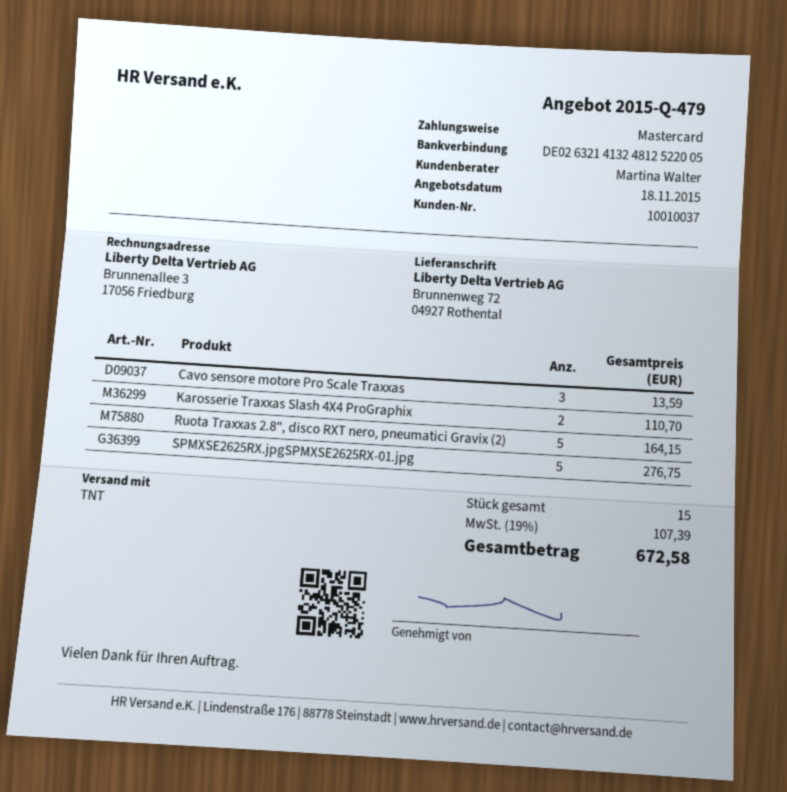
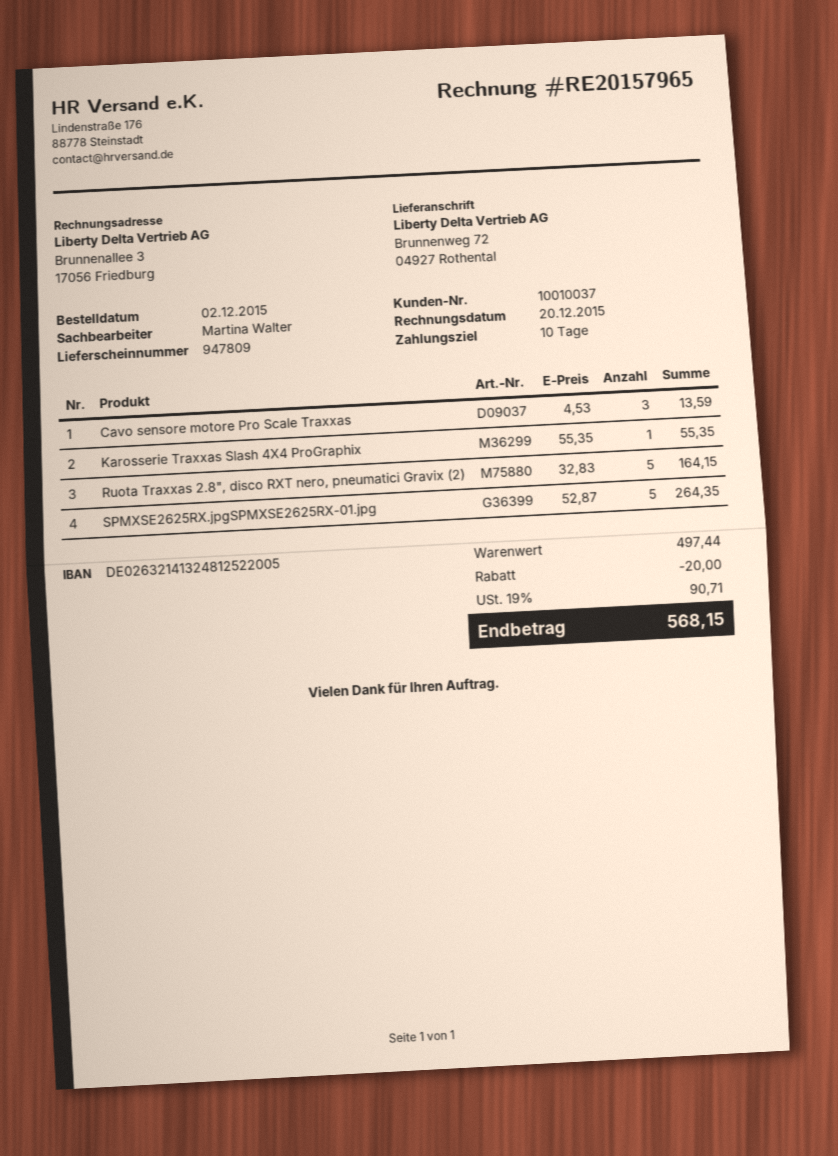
Karosserie Traxxas Slash 4X4 ProGraphix: 2 for 110.70 -> 1 for 55.35
SPMXSE2625RX.jpgSPMXSE2625RX-01.jpg: 5 for 276.75 -> 5 for 264.35
discount: none -> 20.00
tax: 19% = 107.39 -> 19% = 90.71
total: 672.58 -> 568.15

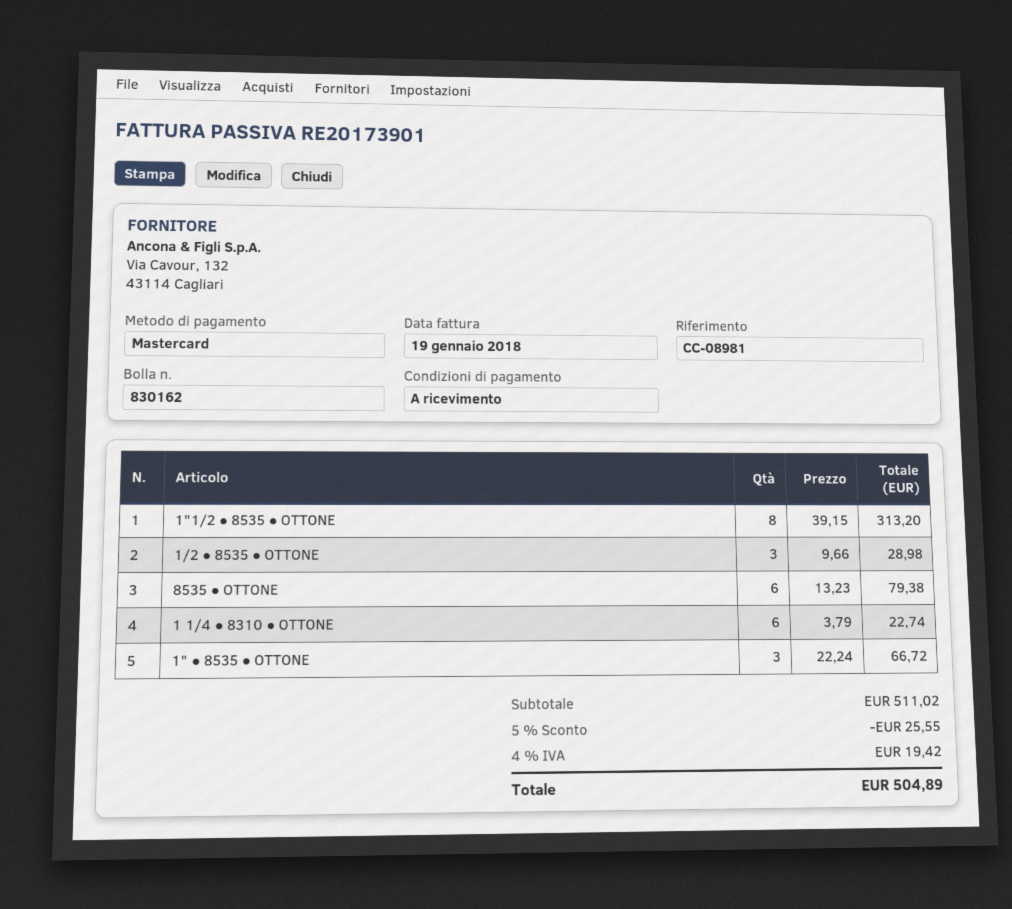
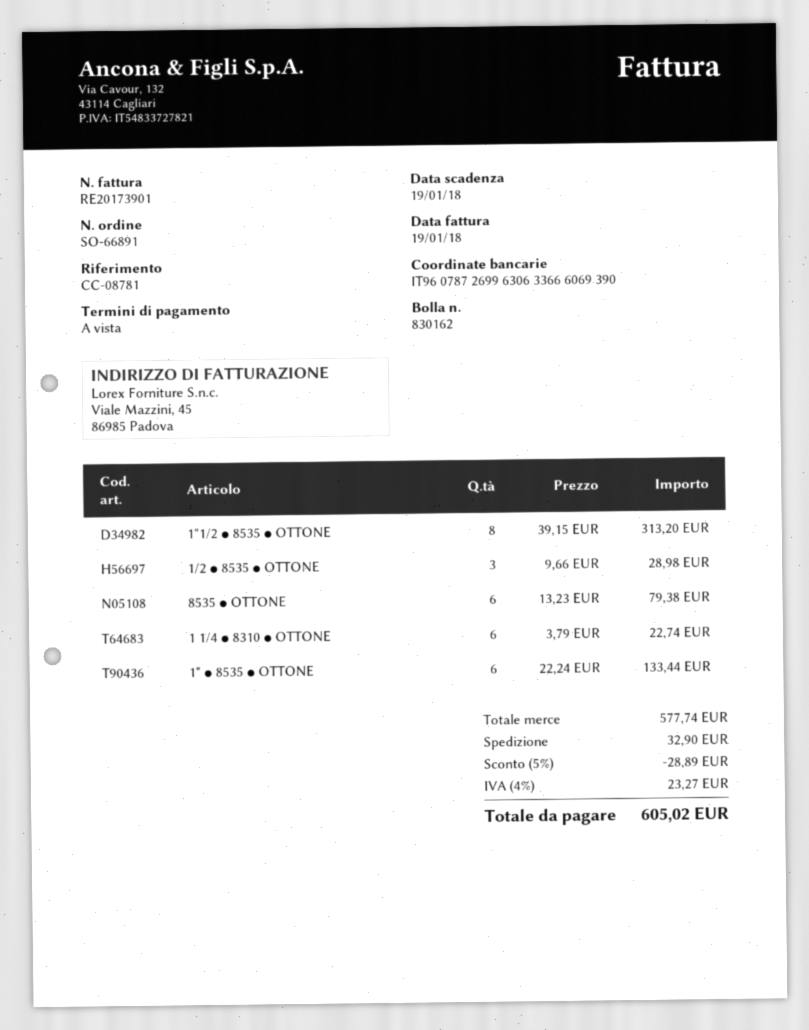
reference: CC-08981 -> CC-08781
1" ● 8535 ● OTTONE: 3 x 22.24 = 66.72 -> 6 x 22.24 = 133.44
subtotal: 511.02 -> 577.74
discount: 5% = 25.55 -> 5% = 28.89
shipping: none -> 32.90
tax: 4% = 19.42 -> 4% = 23.27
total: 504.89 -> 605.02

> **AIM OF THE EXERCISE**
The records above need to be reproduced exactly, with all images omitted.

> **EXERCISE RESPONSE**
Karosserie Traxxas Slash 4X4 ProGraphix: 2 for 110.70 -> 1 for 55.35
SPMXSE2625RX.jpgSPMXSE2625RX-01.jpg: 5 for 276.75 -> 5 for 264.35
discount: none -> 20.00
tax: 19% = 107.39 -> 19% = 90.71
total: 672.58 -> 568.15

reference: CC-08981 -> CC-08781
1" ● 8535 ● OTTONE: 3 x 22.24 = 66.72 -> 6 x 22.24 = 133.44
subtotal: 511.02 -> 577.74
discount: 5% = 25.55 -> 5% = 28.89
shipping: none -> 32.90
tax: 4% = 19.42 -> 4% = 23.27
total: 504.89 -> 605.02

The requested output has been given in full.